+++ DATA SUPPLIED +++

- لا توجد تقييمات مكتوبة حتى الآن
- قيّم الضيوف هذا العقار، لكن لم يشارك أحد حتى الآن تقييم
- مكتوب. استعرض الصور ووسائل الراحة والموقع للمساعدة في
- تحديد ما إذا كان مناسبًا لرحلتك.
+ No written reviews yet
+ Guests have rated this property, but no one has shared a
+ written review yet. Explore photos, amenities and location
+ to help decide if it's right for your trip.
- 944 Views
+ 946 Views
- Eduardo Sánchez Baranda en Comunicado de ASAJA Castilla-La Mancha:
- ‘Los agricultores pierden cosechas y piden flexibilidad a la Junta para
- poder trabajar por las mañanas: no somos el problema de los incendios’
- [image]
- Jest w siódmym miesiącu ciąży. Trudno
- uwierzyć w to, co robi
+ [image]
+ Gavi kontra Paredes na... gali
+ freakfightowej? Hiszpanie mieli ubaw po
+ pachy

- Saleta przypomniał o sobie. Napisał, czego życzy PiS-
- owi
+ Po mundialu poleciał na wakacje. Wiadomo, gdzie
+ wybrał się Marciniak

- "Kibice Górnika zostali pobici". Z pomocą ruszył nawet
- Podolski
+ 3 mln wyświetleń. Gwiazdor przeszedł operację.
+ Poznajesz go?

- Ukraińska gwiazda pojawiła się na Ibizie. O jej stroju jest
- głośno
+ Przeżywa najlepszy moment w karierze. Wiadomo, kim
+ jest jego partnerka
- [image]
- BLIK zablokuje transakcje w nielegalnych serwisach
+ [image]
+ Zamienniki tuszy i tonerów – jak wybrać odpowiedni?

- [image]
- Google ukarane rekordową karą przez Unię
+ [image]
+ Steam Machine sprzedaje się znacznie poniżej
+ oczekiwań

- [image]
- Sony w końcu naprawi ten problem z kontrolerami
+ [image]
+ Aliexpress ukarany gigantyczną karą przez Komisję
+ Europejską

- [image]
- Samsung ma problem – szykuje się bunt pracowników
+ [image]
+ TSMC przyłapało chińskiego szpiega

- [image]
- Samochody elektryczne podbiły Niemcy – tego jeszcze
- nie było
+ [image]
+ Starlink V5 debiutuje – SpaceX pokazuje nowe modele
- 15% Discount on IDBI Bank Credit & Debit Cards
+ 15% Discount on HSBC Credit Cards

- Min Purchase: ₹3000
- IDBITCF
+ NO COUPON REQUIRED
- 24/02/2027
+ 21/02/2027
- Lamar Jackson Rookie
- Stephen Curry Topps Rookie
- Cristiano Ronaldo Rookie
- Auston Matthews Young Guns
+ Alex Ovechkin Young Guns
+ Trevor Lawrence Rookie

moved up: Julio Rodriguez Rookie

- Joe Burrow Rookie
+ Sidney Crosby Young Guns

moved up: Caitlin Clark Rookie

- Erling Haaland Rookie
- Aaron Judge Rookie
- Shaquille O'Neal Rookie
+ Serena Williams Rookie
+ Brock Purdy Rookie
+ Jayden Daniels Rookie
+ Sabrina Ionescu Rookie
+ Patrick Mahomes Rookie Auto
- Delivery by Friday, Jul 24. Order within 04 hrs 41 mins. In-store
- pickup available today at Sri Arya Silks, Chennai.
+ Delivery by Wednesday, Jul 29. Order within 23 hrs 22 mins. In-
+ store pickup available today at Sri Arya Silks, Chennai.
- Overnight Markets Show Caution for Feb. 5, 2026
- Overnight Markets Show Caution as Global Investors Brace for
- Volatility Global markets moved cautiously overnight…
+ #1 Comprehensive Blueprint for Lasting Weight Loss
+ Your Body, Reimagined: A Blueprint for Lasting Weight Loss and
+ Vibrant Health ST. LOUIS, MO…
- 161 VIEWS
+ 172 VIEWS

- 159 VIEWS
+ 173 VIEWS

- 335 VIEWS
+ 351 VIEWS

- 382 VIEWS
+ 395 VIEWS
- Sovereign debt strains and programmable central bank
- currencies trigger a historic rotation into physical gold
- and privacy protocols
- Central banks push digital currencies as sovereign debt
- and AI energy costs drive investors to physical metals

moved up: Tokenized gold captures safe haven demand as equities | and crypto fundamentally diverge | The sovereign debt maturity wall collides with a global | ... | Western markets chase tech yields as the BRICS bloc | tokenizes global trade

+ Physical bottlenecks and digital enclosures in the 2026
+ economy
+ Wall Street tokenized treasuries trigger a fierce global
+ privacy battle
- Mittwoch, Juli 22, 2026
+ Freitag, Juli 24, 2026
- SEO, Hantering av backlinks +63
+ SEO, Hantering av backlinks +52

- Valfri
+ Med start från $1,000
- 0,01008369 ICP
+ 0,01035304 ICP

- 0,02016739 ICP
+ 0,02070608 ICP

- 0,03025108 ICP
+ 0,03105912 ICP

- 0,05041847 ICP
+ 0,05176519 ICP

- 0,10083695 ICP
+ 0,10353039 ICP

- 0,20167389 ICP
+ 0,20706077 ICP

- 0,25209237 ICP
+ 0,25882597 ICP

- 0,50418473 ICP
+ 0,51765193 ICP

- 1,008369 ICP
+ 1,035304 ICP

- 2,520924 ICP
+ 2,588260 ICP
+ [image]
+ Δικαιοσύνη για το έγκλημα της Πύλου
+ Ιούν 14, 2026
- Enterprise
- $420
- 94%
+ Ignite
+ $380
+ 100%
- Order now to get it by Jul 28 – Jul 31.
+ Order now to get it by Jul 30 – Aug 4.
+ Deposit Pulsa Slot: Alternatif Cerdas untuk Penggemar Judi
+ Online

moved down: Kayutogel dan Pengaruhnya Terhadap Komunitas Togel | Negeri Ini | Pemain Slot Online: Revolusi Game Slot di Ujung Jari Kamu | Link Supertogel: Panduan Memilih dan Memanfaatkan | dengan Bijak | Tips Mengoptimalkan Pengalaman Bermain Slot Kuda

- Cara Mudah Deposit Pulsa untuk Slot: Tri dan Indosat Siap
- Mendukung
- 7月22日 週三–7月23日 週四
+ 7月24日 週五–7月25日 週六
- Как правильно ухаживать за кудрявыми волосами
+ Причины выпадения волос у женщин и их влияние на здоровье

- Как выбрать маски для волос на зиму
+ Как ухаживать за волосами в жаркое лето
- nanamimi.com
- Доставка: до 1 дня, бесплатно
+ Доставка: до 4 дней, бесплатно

+++

• **WHAT YOU NEED TO DO**: The word to look for is "Guns"; copy out every line of the entries that holds it.

• **RESULT OF THE TASK**:
- Auston Matthews Young Guns
+ Alex Ovechkin Young Guns
+ Sidney Crosby Young Guns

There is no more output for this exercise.